Calzone / Small Pizza Pockets


Rating: 2.00 / 5.00 (5 Votes)


Total time: 45 min

Servings: 12.0 (servings)

Ingredients:


















Instructions:

Sift the flour into a large enough bowl and make a well in the center. Mix the yeast with a quarter of the water and pour into the flour well, mix with flour to form a thick dough. Sprinkle a little flour on top and let this dampfl rise until the surface shows cracks.

Sprinkle the salt over the flour, add the remaining water as well as olive oil and knead the whole thing into a smooth, elastic, soft dough.

Return to the baking bowl and dust with a little flour.

Cover the baking bowl with a dishcloth and let the dough rise in a warm place until it has doubled in volume.

Peel the onions, halve them and cut them into strips. Sauté in the oil until soft, turning. Season with salt and pepper, cool.

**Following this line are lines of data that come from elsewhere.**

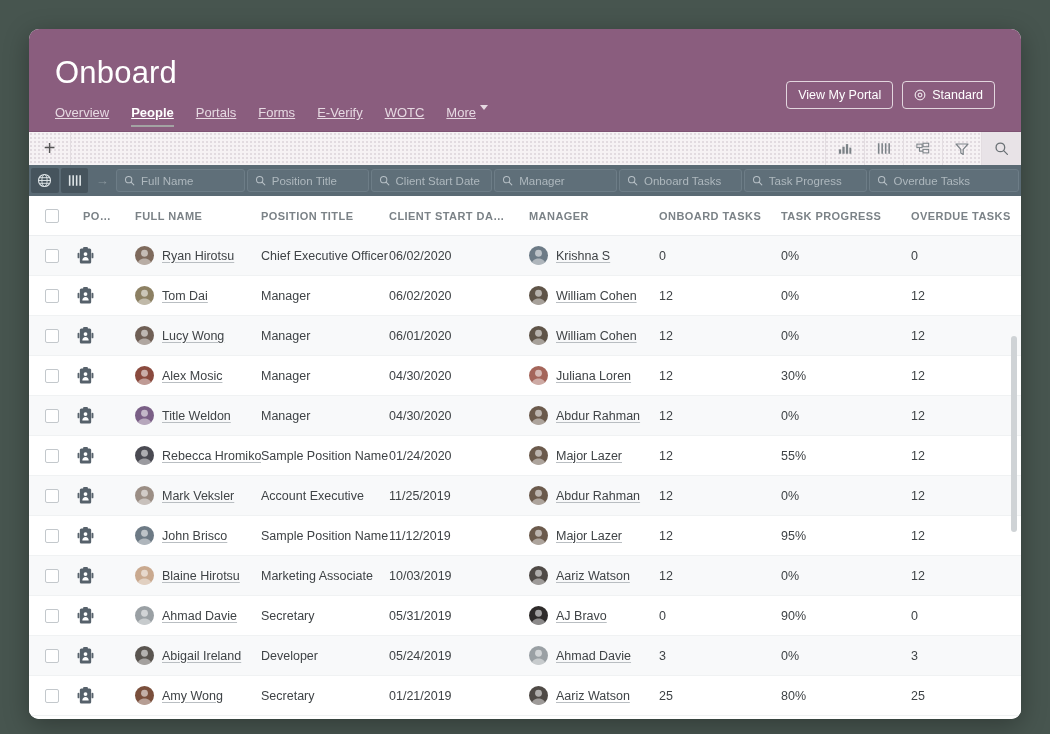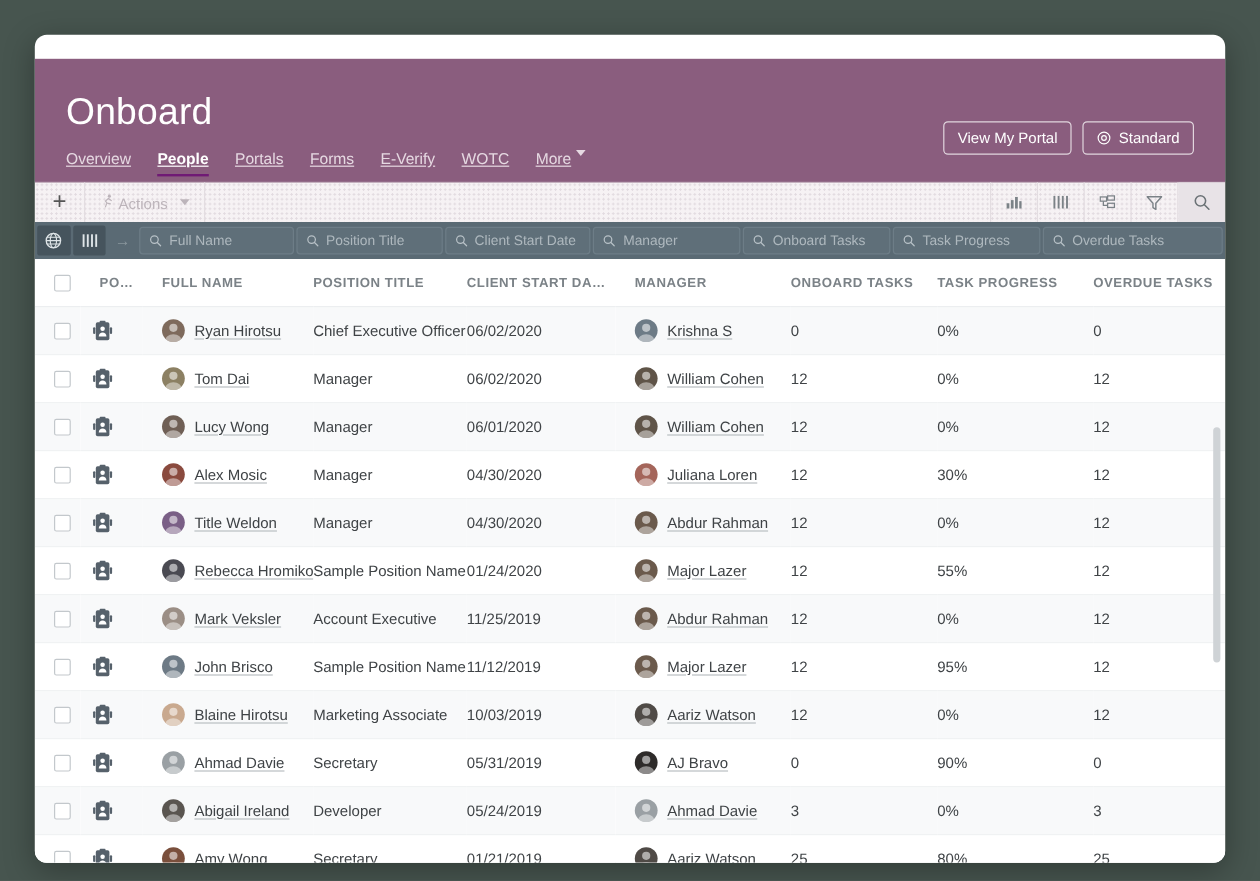--- a/index.html
+++ b/index.html
@@ -21,7 +21,7 @@
   }
 
   
-  .hdr { background: #8a5d7e; padding: 22px 26px 0 26px; position: relative; flex: 0 0 auto; height: 102px; margin-top: 20px; }
+  .hdr { background: #8a5d7e; padding: 22px 26px 0 26px; position: relative; flex: 0 0 auto; height: 102px; }
   .hdr-title { color: #fff; font-size: 31px; font-weight: 400; letter-spacing: .2px; line-height: 1; padding-top: 6px; }
   .hdr-actions { position: absolute; right: 26px; top: 52px; display: flex; gap: 9px; }
   .hbtn {

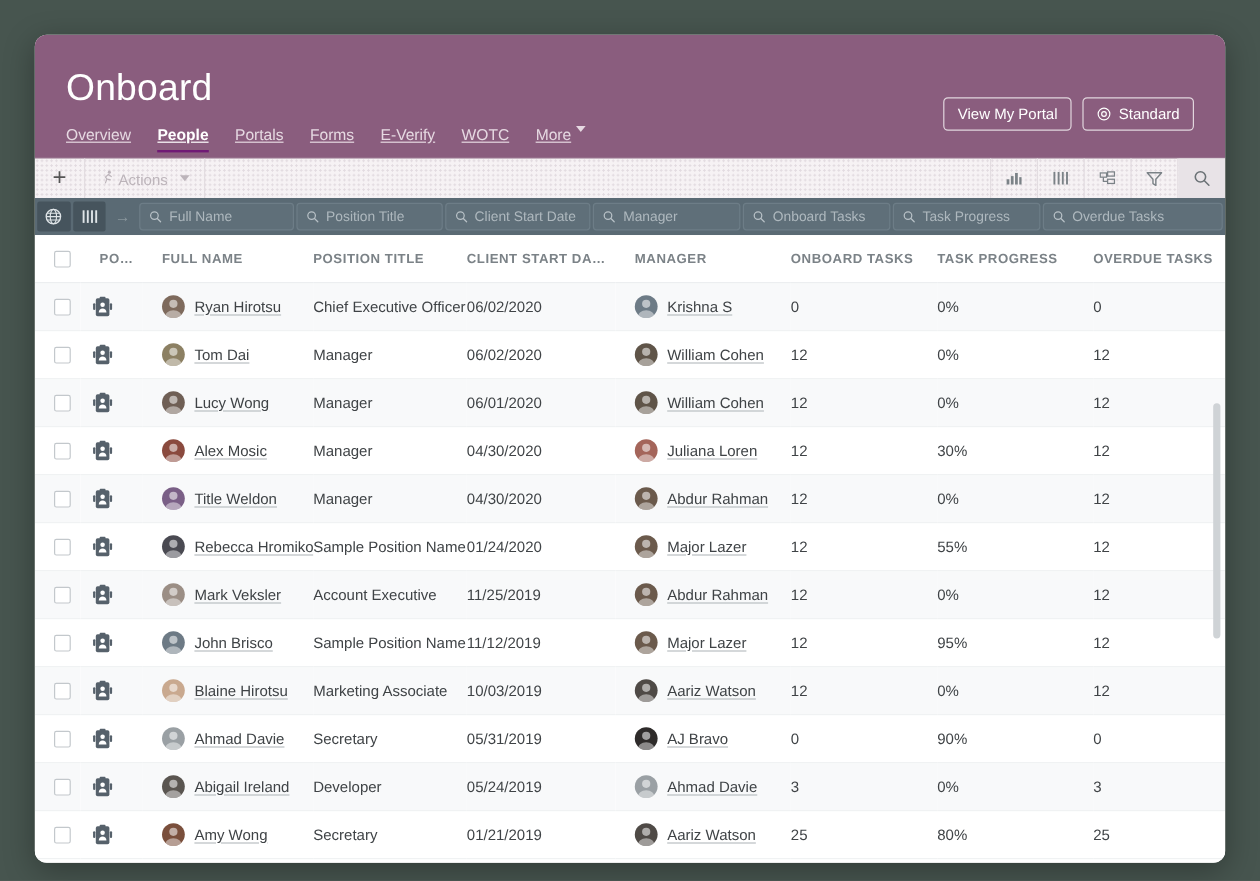--- a/index.html
+++ b/index.html
@@ -37,7 +37,7 @@
     color: #e6d9e2; font-size: 13px; cursor: pointer;
     padding-bottom: 5px; display: flex; align-items: flex-start; gap: 4px; text-decoration: underline;
   }
-  .nav-item.active { color: #fff; font-weight: bold; border-bottom: 2px solid #701a75; }
+  .nav-item.active { color: #fff; font-weight: bold; border-bottom: 2px solid #a3a3a3; }
   .caret { width: 0; height: 0; border-left: 4px solid transparent; border-right: 4px solid transparent; border-top: 5px solid currentColor; display: inline-block; }
 
   

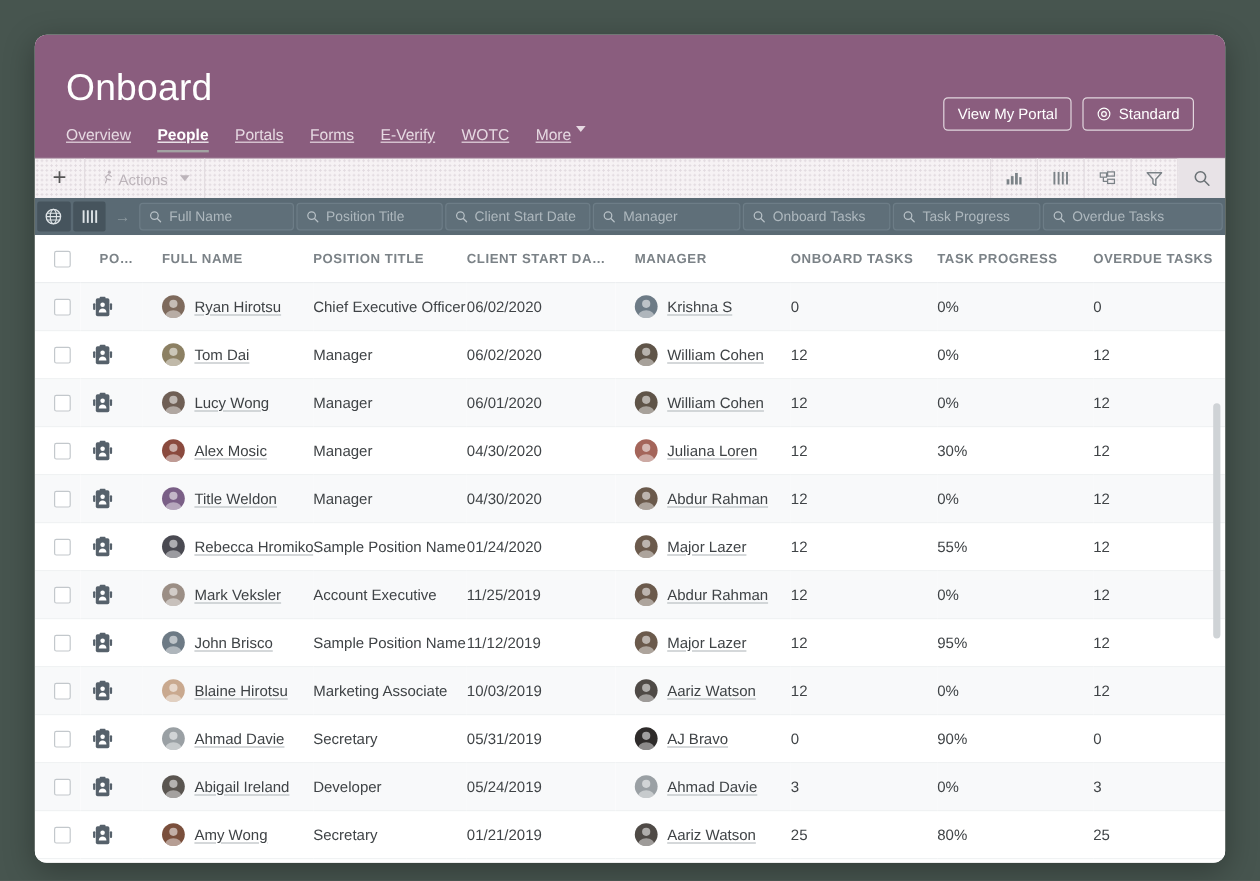--- a/index.html
+++ b/index.html
@@ -175,16 +175,6 @@
     </div>
 
 
-    <div class="tb-cell tb-actions">
-      <span class="lbl">
-        <svg width="13" height="13" viewBox="0 0 16 16">
-          <circle cx="10" cy="3" r="1.6" fill="#bcb4ba"></circle>
-          <path d="M9 5.5 L6 8 L7.5 10 L6 14 M9 5.5 L12 7.5 M7.5 10 L11 11" fill="none" stroke="#bcb4ba" stroke-width="1.2" stroke-linecap="round"></path>
-        </svg>
-        <span>Actions</span>
-      </span>
-      <span class="caret"></span>
-    </div>
 
     <div class="tb-spacer"></div>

Dip the tomatoes briefly in boiling water, peel, cut in half diagonally, remove the seeds and dice finely. Pit the olives and cut them into strips. Rinse the capers briefly under warm water.

Chop the basil and cut the ham into thin strips. Mix all together with the cooled onions. Stir in the finely diced mozzarella.

Knead the dough again briefly and divide into 12 small pieces.

Form the dough into round slices and cover with the filling. Brush with a tiny bit of olive oil and place on a greased baking sheet. Press the edges together. Brush the calzone with olive oil and bake in the oven on the lowest rack at 220 C°.